Every line below is to be set down again exactly; any image stays out.
---- THE DATA
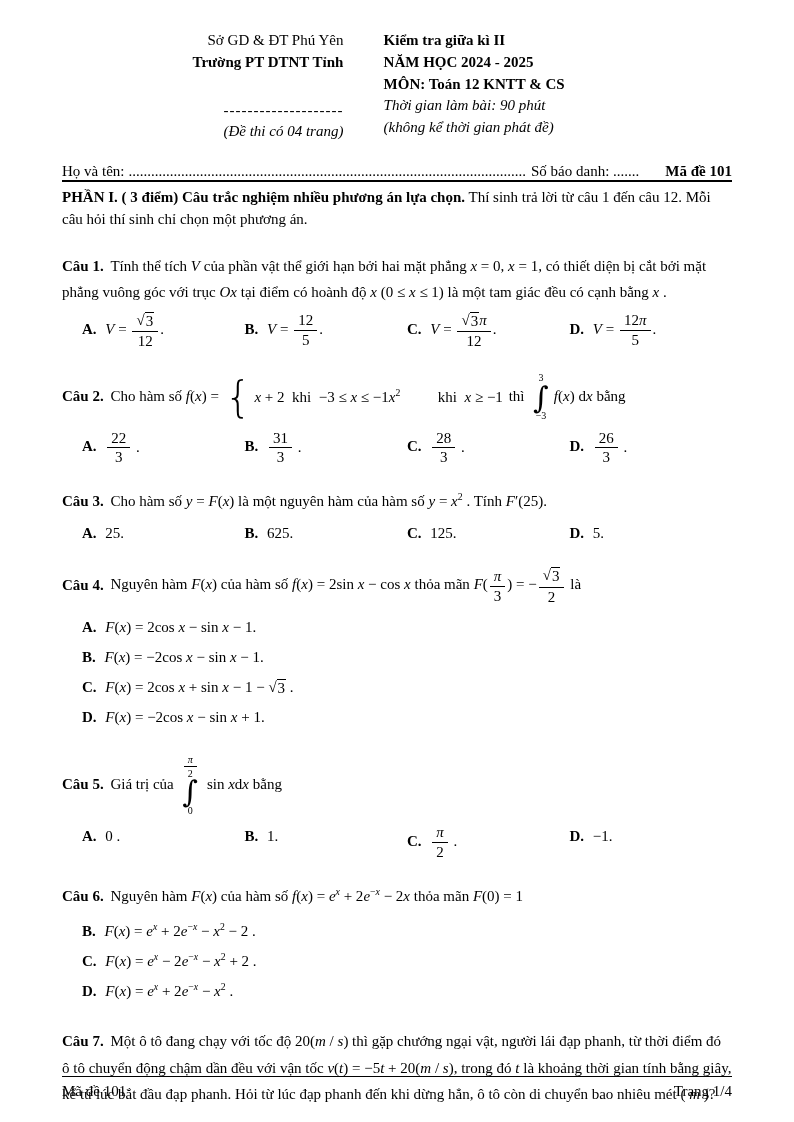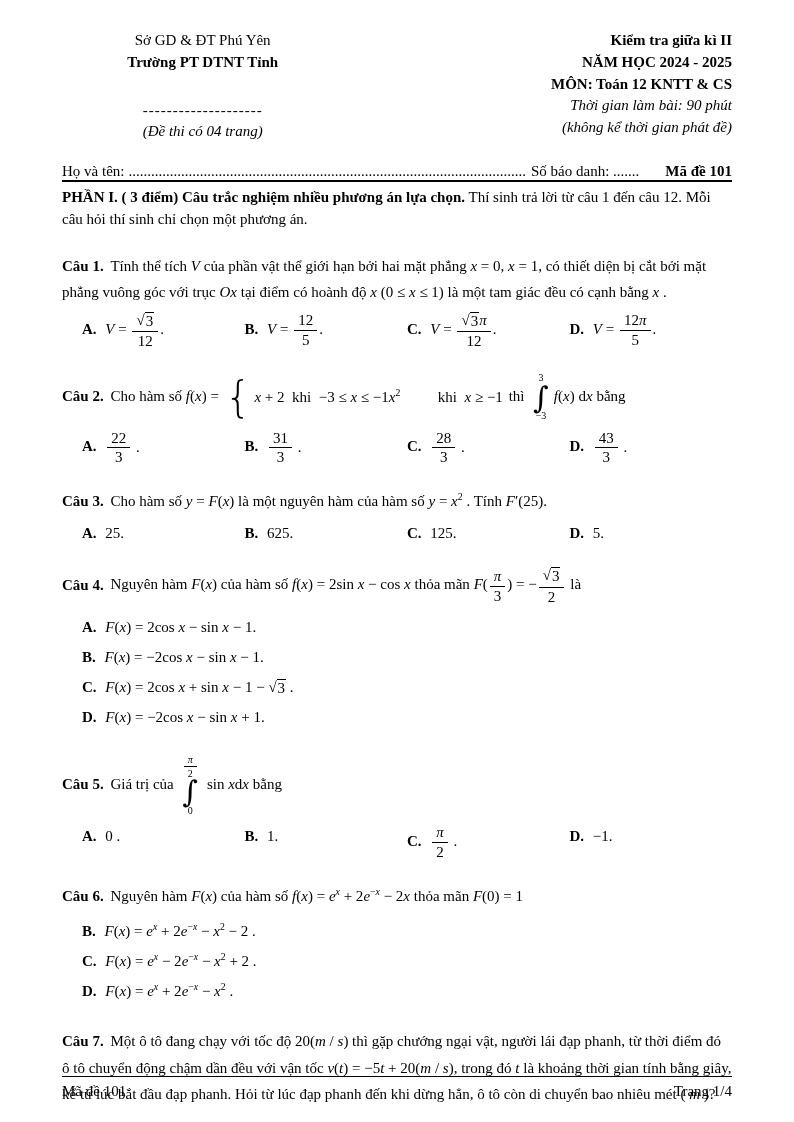--- a/index.html
+++ b/index.html
@@ -5,22 +5,22 @@
   * { margin:0; padding:0; box-sizing:border-box; }
   html,body { background:#ffffff; }
   .page {
     width:794px; height:1122px; margin:0 auto; position:relative;
     background:#fff; color:#000;
     font-family:"Liberation Serif", serif; font-size:15px;
     padding:30px 62px 0 62px; overflow:hidden;
   }
   
   .header { display:flex; justify-content:space-between; }
-  .header-left { width:42%; text-align:center; line-height:1.45; }
-  .header-right { width:52%; text-align:right; line-height:1.45; }
+  .header-left { width:42%; text-align:right; line-height:1.45; }
+  .header-right { width:52%; text-align:left; line-height:1.45; }
   .hl1 { font-weight:normal; }
   .hl2 { font-weight:bold; }
   .hl3 { margin-top:26px; letter-spacing:1px; }
   .hl4 { font-style:italic; }
   .hr-bold { font-weight:bold; }
   .hr-italic { font-style:italic; }
   
   .info-line {
     display:flex; align-items:baseline; margin-top:20px;
     border-bottom:2.5px solid #000;
@@ -144,21 +144,21 @@
             </span> .</div>
           <div class="opt"><span class="opt-label">B. </span><span class="frac">
               <span class="num">31</span>
               <span class="den">3</span>
             </span> .</div>
           <div class="opt"><span class="opt-label">C. </span><span class="frac">
               <span class="num">28</span>
               <span class="den">3</span>
             </span> .</div>
           <div class="opt"><span class="opt-label">D. </span><span class="frac">
-              <span class="num">43</span>
+              <span class="num">26</span>
               <span class="den">3</span>
             </span> .</div>
         </div>
       </div>
       <div class="question">
         <p class="q-body"><span class="q-label">Câu 3. </span>Cho hàm số <span class="mvar">y</span> = <span class="mvar">F</span>(<span class="mvar">x</span>) là một nguyên hàm của hàm số <span class="mvar">y</span> = <span class="mvar">x</span><sup>2</sup> . Tính <span class="mvar">F</span>′(25).</p>
         <div class="options row4">
           <div class="opt"><span class="opt-label">A. </span>25.</div>
           <div class="opt"><span class="opt-label">B. </span>625.</div>
           <div class="opt"><span class="opt-label">C. </span>125.</div>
--------
= SOLUTION TO THE PROBLEM =
--- a/index.html
+++ b/index.html
@@ -5,22 +5,22 @@
   * { margin:0; padding:0; box-sizing:border-box; }
   html,body { background:#ffffff; }
   .page {
     width:794px; height:1122px; margin:0 auto; position:relative;
     background:#fff; color:#000;
     font-family:"Liberation Serif", serif; font-size:15px;
     padding:30px 62px 0 62px; overflow:hidden;
   }
   
   .header { display:flex; justify-content:space-between; }
-  .header-left { width:42%; text-align:center; line-height:1.45; }
-  .header-right { width:52%; text-align:right; line-height:1.45; }
+  .header-left { width:42%; text-align:right; line-height:1.45; }
+  .header-right { width:52%; text-align:left; line-height:1.45; }
   .hl1 { font-weight:normal; }
   .hl2 { font-weight:bold; }
   .hl3 { margin-top:26px; letter-spacing:1px; }
   .hl4 { font-style:italic; }
   .hr-bold { font-weight:bold; }
   .hr-italic { font-style:italic; }
   
   .info-line {
     display:flex; align-items:baseline; margin-top:20px;
     border-bottom:2.5px solid #000;
@@ -144,21 +144,21 @@
             </span> .</div>
           <div class="opt"><span class="opt-label">B. </span><span class="frac">
               <span class="num">31</span>
               <span class="den">3</span>
             </span> .</div>
           <div class="opt"><span class="opt-label">C. </span><span class="frac">
               <span class="num">28</span>
               <span class="den">3</span>
             </span> .</div>
           <div class="opt"><span class="opt-label">D. </span><span class="frac">
-              <span class="num">43</span>
+              <span class="num">26</span>
               <span class="den">3</span>
             </span> .</div>
         </div>
       </div>
       <div class="question">
         <p class="q-body"><span class="q-label">Câu 3. </span>Cho hàm số <span class="mvar">y</span> = <span class="mvar">F</span>(<span class="mvar">x</span>) là một nguyên hàm của hàm số <span class="mvar">y</span> = <span class="mvar">x</span><sup>2</sup> . Tính <span class="mvar">F</span>′(25).</p>
         <div class="options row4">
           <div class="opt"><span class="opt-label">A. </span>25.</div>
           <div class="opt"><span class="opt-label">B. </span>625.</div>
           <div class="opt"><span class="opt-label">C. </span>125.</div>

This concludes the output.